DÜNYA hızlandıkça insanlar yavaşlamanın yollarını arıyor. Koşuşturma, aşırı tüketim ve bitmeyen beklentiler arasında sıkışan modern insan, daha sade ve huzurlu bir yaşamın özlemini duyuyor. Tam da bu noktada İsveç kültürünün köklü bir kavramı karşımıza çıkıyor: Lagom. İsveçliler için yalnızca bir kelime değil, aynı zamanda hayatın denge noktası olan bir felsefe.
KARARINDA BİR YAŞAM
İSVEÇÇE'DE "lagom", tam karşılığıyla "kararında" demek. Ne çok fazla, ne de eksik... Tam olması gerektiği kadar.
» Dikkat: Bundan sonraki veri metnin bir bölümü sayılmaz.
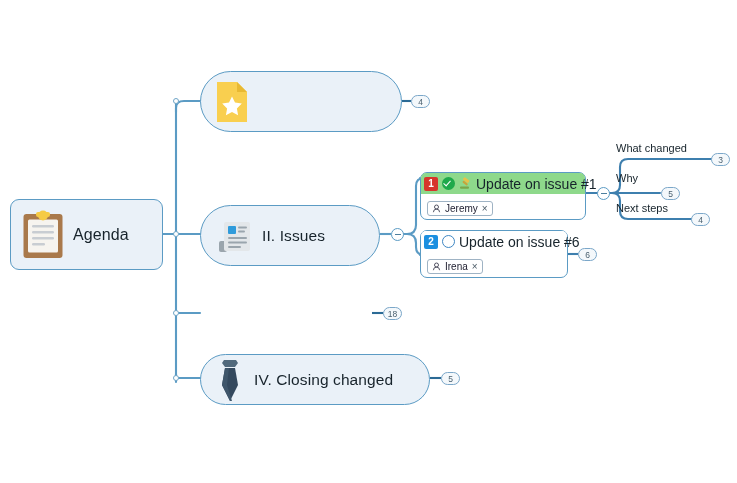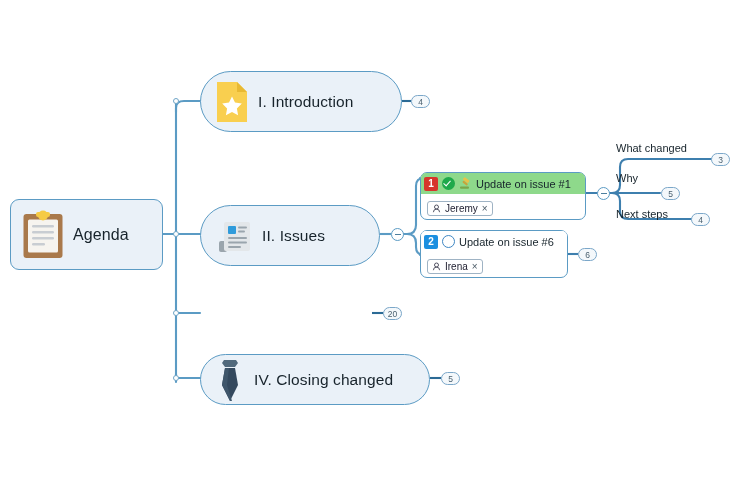--- a/index.html
+++ b/index.html
@@ -224,7 +224,6 @@
         </svg>
       </span>
     </span>
-    <span class="label">I. Introduction</span>
   </div>
   <div class="badge" style="left:411px;top:95px;">4</div>
 

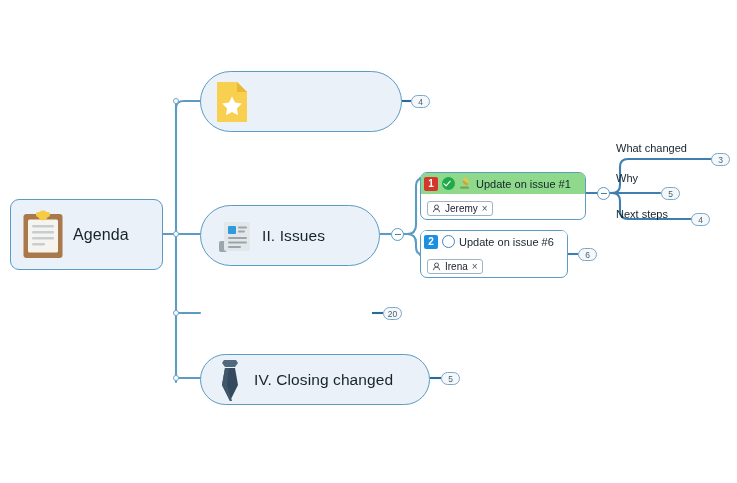--- a/index.html
+++ b/index.html
@@ -94,7 +94,7 @@
 
   .gavel{width:13px;height:13px;flex:0 0 auto;position:relative;}
 
-  .card-text{font-size:11px;color:#16232b;}
+  .card-text{font-size:14px;color:#16232b;}
 
   .assignee-row{padding:5px 6px 0 6px;}
   .tag{

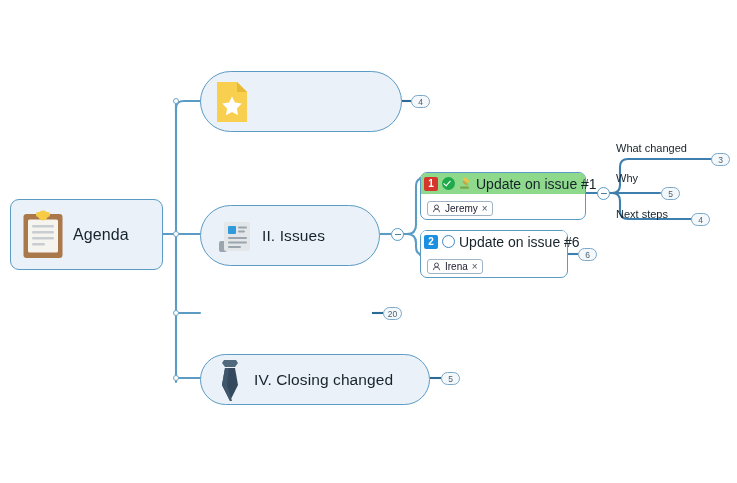--- a/index.html
+++ b/index.html
@@ -110,7 +110,7 @@
   .leaf{position:absolute;font-size:11px;color:#16232b;white-space:nowrap;}
   #l-what{left:616px;top:142px;}
   #l-why{left:616px;top:172px;}
-  #l-next{left:616px;top:202px;margin-top:6px;}
+  #l-next{left:616px;top:202px;}
 
   
   .badge{

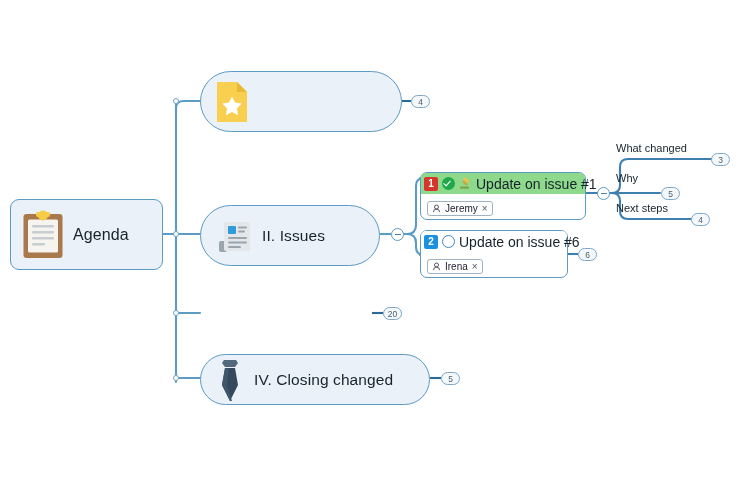--- a/index.html
+++ b/index.html
@@ -248,7 +248,7 @@
   </div>
   <div class="collapse" style="left:391px;top:228px;"></div>
 
-  <div class="badge" style="left:383px;top:307px;">20</div>
+  <div class="badge" style="left:383px;top:307px;">18</div>
 
   <div class="node pill" id="n-closing">
     <span class="icon-box">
Bu anlayış yalnızca bireysel mutluluğu değil, toplumsal uyumu da içeriyor. İsveçliler için lagom, tabağına ihtiyacın kadar yemek almak, çalışırken özel hayatını ihmal etmemek, tüketirken doğaya saygı duymak anlamına geliyor. Lagom'un kökeni Viking dönemine kadar uzanıyor. Rivayete göre Vikingler uzun sofralarda toplandıklarında herkesin eşit şekilde yiyebilmesi için "laget om" yani "herkes için yeterli olacak kadar" ifadesini kullanıyordu. Zamanla bu kavram, dilin içinde "lagom" hâline geldi. Yani lagom, aslında paylaşım, denge ve ölçülülüğün tarihsel bir mirası. Lagom, aşırılığın mutluluk getirmediğini hatırlatıyor. Fazla eşya, fazla tüketim ya da fazla çalışma, insanı huzura değil strese götürüyor. Eksiklik ise mutsuzluk yaratıyor. Lagom, bu iki uç arasında altın dengeyi bulmayı öneriyor. Bu yönüyle yalnızca bir yaşam tarzı değil, aynı zamanda bir psikolojik denge yöntemi olarak da görülüyor. Dünya mutluluk raporlarında İsveç ve diğer İskandinav ülkeleri her zaman üst sıralarda yer alıyor. Uzmanlara göre bu başarının arkasında ekonomik refah kadar kültürel felsefeler de var. "Hygge" Danimarka'nın huzur kavramı olarak bilinirken, İsveçlilerin "lagom"u daha ölçülü, daha dengeli bir yaşam formülü sunuyor. Tüketim toplumu içinde "daha çok, daha hızlı, daha büyük" mottosuyla hareket eden modern dünya için lagom, bir uyarı niteliğinde. İsveçlilerin yüzyıllardır yaşattığı bu felsefe, aslında hepimizin aradığı cevap olabilir: Daha az stres, daha az telaş, daha çok denge ve huzur.